Blokery dojrzewania, które hamują rozwój cech takich jak piersi czy zarost na twarzy, były przepisywane setkom osób poniżej 16 roku życia w ramach NHS od 2011 roku. Dzieci były kierowane do kliniki w dekadzie, gdy tożsamość płciowa przybierała bardziej wojowniczy i ideologiczny aspekt — NHS znajdowało się pod ciągłą presją grup takich jak organizacja Mermaids, która promowała tę radykalną terapię. Początkowo większość osób kierowanych na leczenie stanowili chłopcy w wieku średnio 11 lat. To, co powinno było natychmiast zwrócić uwagę opiekujących się nimi klinicystami, to fakt, że wielu z nich pochodziło z środowisk doświadczających przeróżnych problemów. Ponad jedna czwarta z nich podlegała ciągłej opiece, a ponad jedna trzecia pochodziła z rodzin z problemami psychicznymi. Innym powszechnym czynnikiem był autyzm. Z czasem proporcje się zmieniły i dziewczęta zaczęły przeważać w stosunku 6:1. Dziwna choroba, która tak ewoluuje.
Racjonalnie myślący laik mógłby dojść do wniosku, że obawy dotyczące tożsamości płciowej są raczej objawami lęku i depresji niż ich przyczyną. Naturalne obawy młodych ludzi związane z pogodzeniem się ze swoją seksualnością mogą również zostać błędnie zinterpretowane przez nich samych i ich rodziców jako dysforia płciowa – strach przed pociąganiem do własnej płci, błędnie przełożony na niezadowolenie ze własnego ciała.

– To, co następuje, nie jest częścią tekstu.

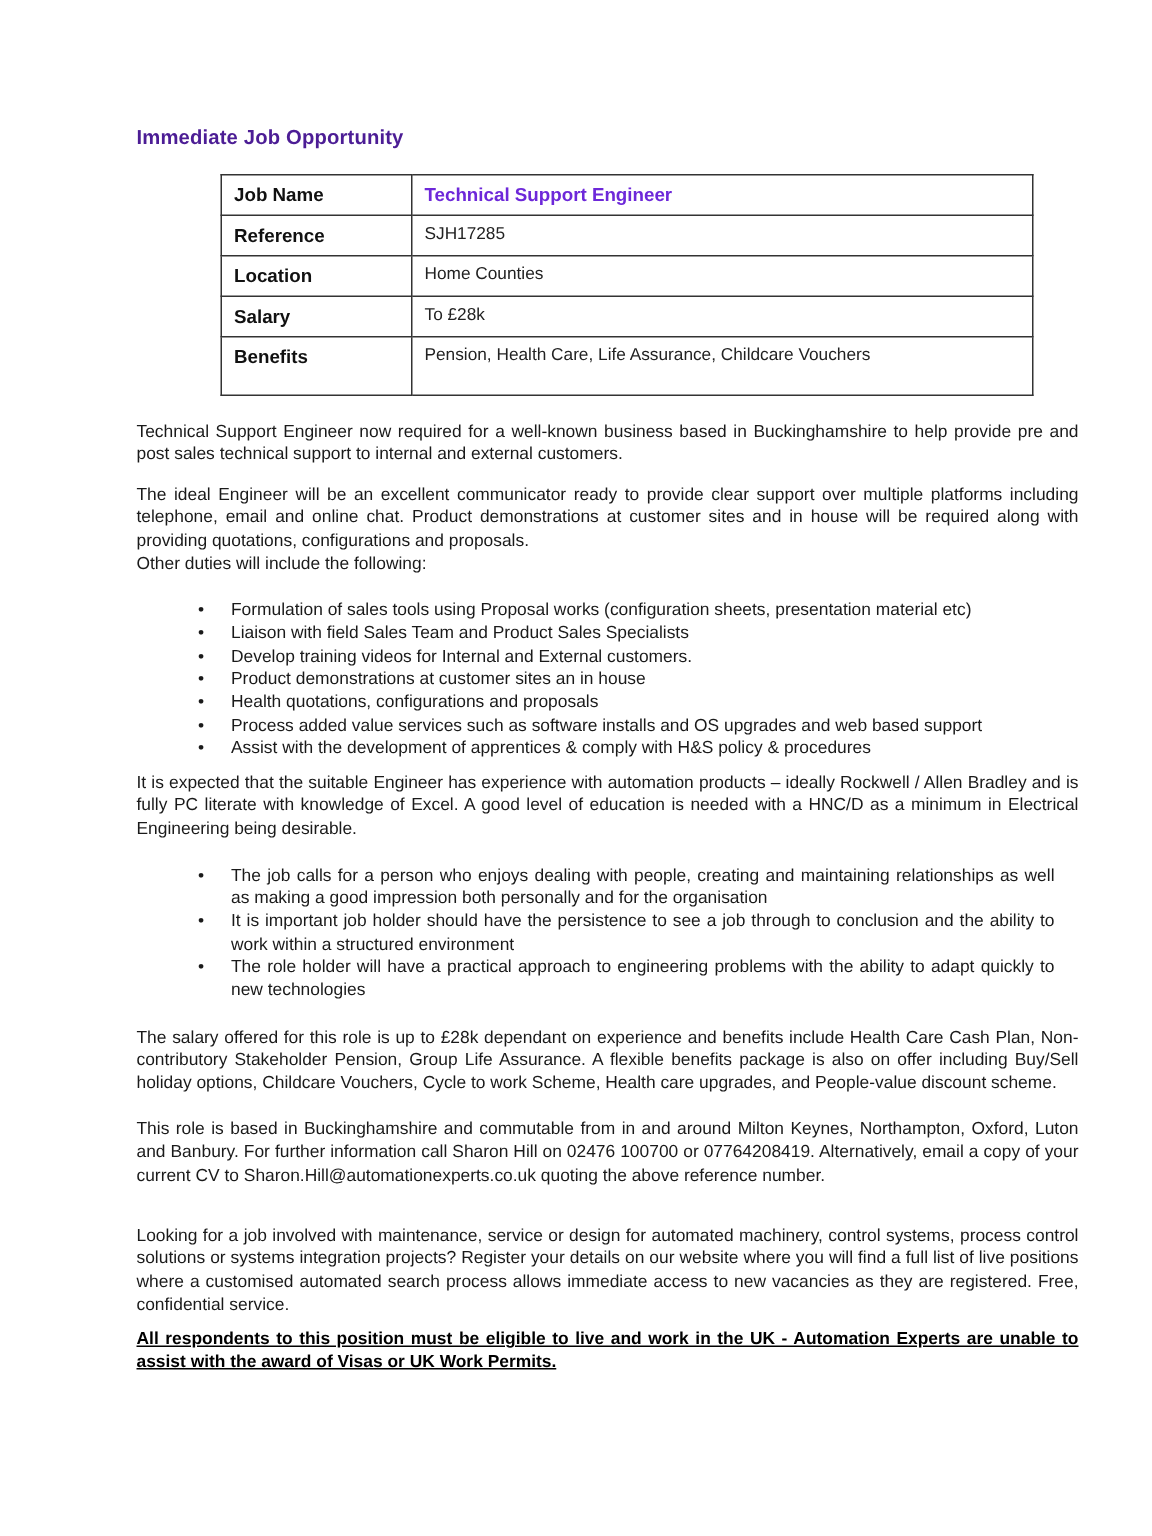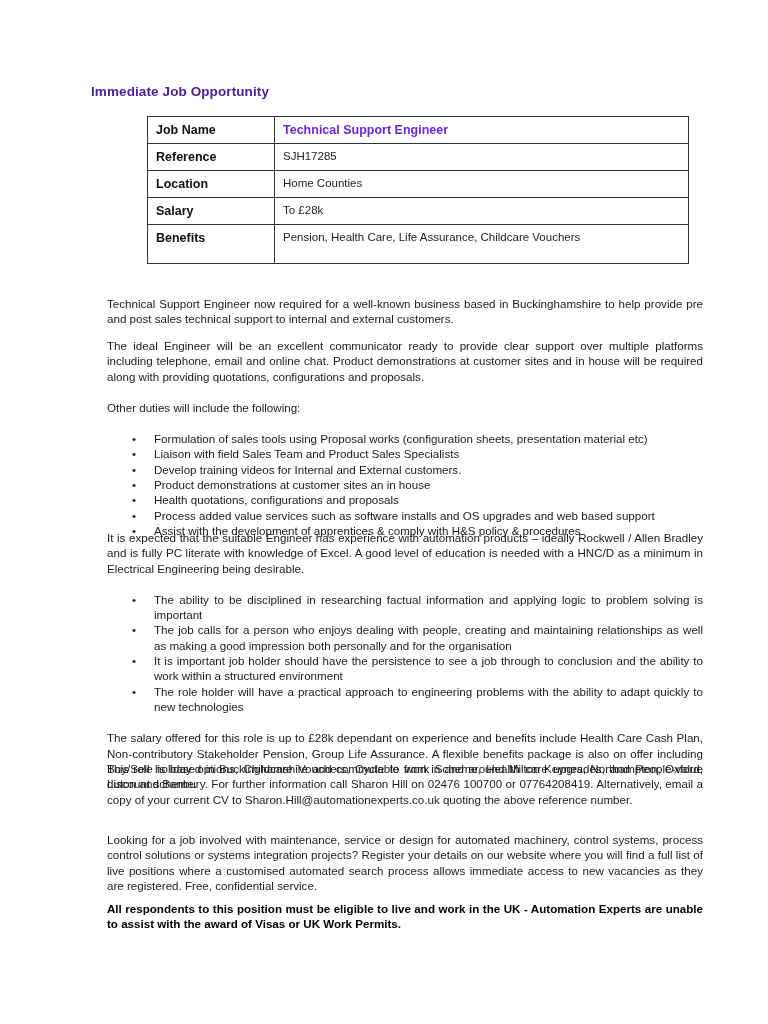--- a/index.html
+++ b/index.html
@@ -15,7 +15,7 @@
   table.info td.v { color: #222; font-size: 11.5px; }
   table.info td.red { color: #6d28d9; font-weight: bold; font-size: 12.5px; }
   .para { position: absolute; left: 0; width: 628px; font-size: 11.6px; line-height: 15.3px; text-align: justify; color: #1a1a1a; }
-  .para p { margin: 16px; }
+  .para p { margin: 0; }
   ul.bl { margin: 16px; padding: 0; list-style: none; }
   ul.bl li { position: relative; padding-left: 47px; text-align: justify; }
   ul.bl li::before { content: "•"; position: absolute; left: 25px; top: 0; }

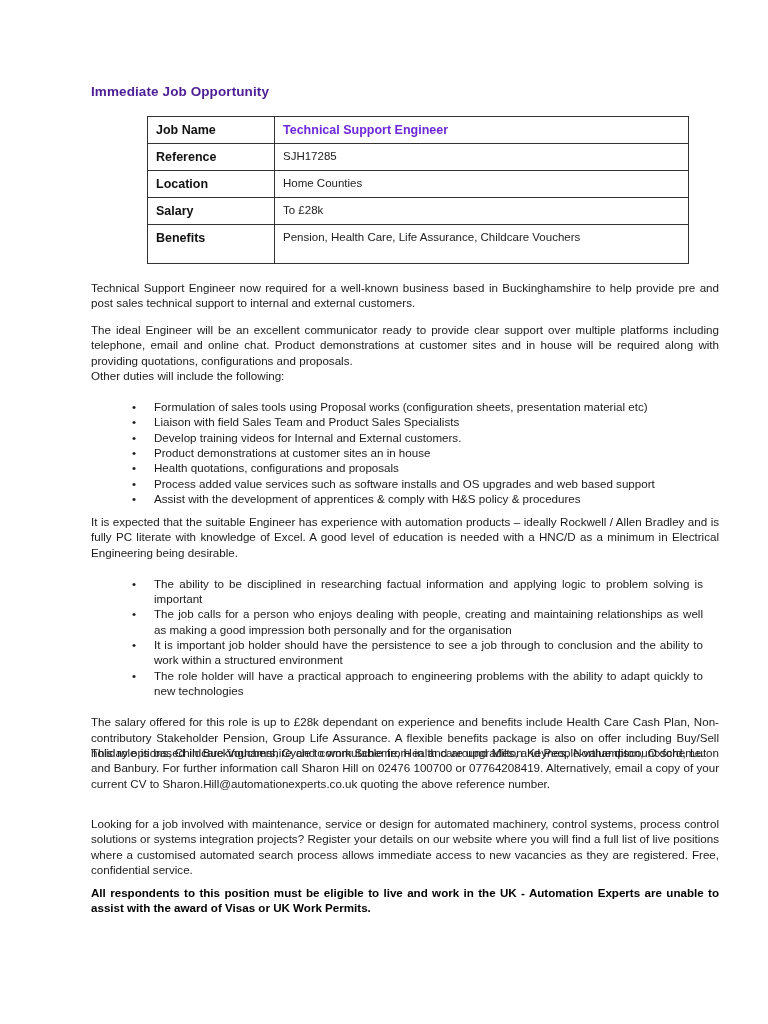--- a/index.html
+++ b/index.html
@@ -73,7 +73,6 @@
   <div class="para" style="top:514px;">
     <p>It is expected that the suitable Engineer has experience with automation products – ideally Rockwell / Allen Bradley and is fully PC literate with knowledge of Excel. A good level of education is needed with a HNC/D as a minimum in Electrical Engineering being desirable.</p>
     <ul class="bl">
-      <li>The ability to be disciplined in researching factual information and applying logic to problem solving is important</li>
       <li>The job calls for a person who enjoys dealing with people, creating and maintaining relationships as well as making a good impression both personally and for the organisation</li>
       <li>It is important job holder should have the persistence to see a job through to conclusion and the ability to work within a structured environment</li>
       <li>The role holder will have a practical approach to engineering problems with the ability to adapt quickly to new technologies</li>

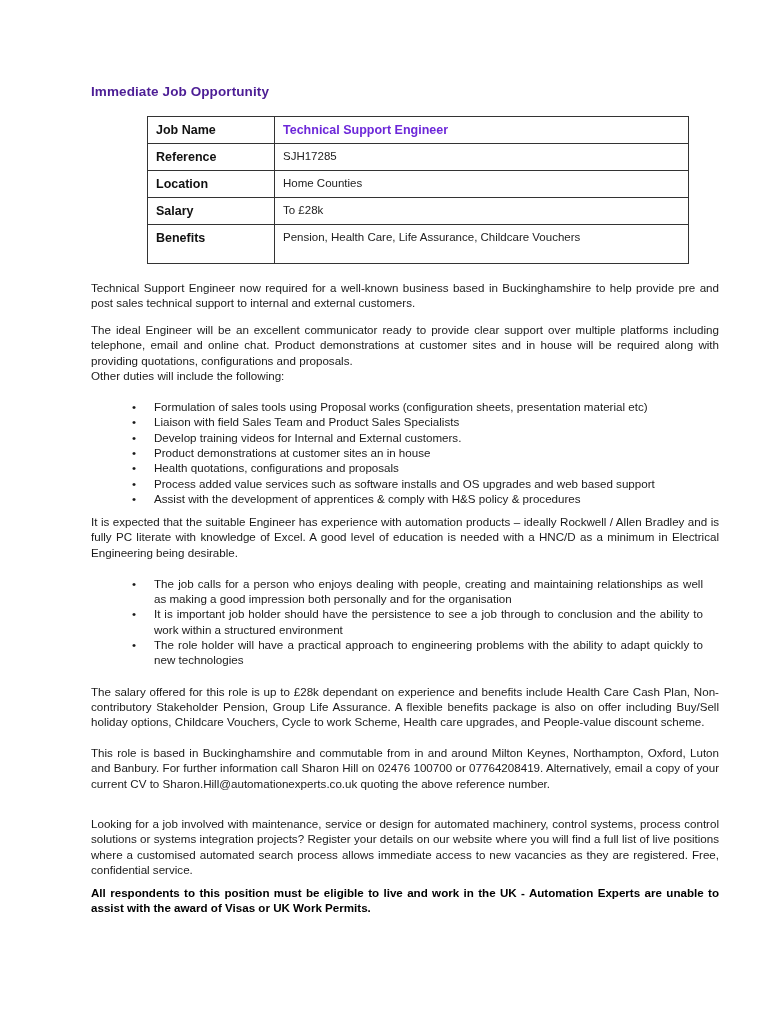--- a/index.html
+++ b/index.html
@@ -19,7 +19,7 @@
   ul.bl { margin: 16px; padding: 0; list-style: none; }
   ul.bl li { position: relative; padding-left: 47px; text-align: justify; }
   ul.bl li::before { content: "•"; position: absolute; left: 25px; top: 0; }
-  .bold { font-weight: bold; color: #000; }
+  .bold { font-weight: bold; color: #000; text-decoration: underline; }
 </style>
 </head>
 <body>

Argument za stosowaniem blokerów dojrzewania polegał na tym, że umożliwiały one zatrzymanie się i zastanowienie dzieciom zmagającym się z tożsamością płciową. Te inhibitory hormonów były przedstawiane jako przełącznik włącz/wyłącz, którego można używać bez konsekwencji. Był to zadziwiający przykład medycznej arogancji. Niewiele wiedziano o efektach stosowania blokerów – używanych również w kastracji chemicznej – na rozwijające się młode ciała. Obecnie przyjmuje się, że wpływają one na gęstość kości, a potencjalnie także na rozwój poznawczy. W najlepszym przypadku, ta mało zrozumiała chemiczna pałka oddziela nastolatków od ich rówieśników. Pacjenci są zamrożeni w czasie, podczas gdy ich przyjaciele się rozwijają. Tych straconych lat nie można odzyskać. I, daleko temu od bycia pauzą, blokery są często zapowiedzią chemicznych i chirurgicznych procesy, które są już nieodwracalne.
Zawsze będą istniały osoby, które do końca życia będą czuć, że urodziły się w niewłaściwym ciele, i zmiana tego stanu jest prawem każdego dorosłego człowieka. Dzieci cierpiące na dysforię płciową wymagają jednak życzliwości, zrozumienia i, w razie potrzeby, wsparcia psychicznego. Nie powinny być one kierowane na ścieżkę, z której nie można się już wrócić. Wciąż jest zbyt wiele białych plam. Prywatni lekarze powinni mieć zakaz przepisywania blokerów. Rząd Szkocji również powinien zastanowić się nad dalszym sankcjonowaniem tej niebezpiecznej praktyki.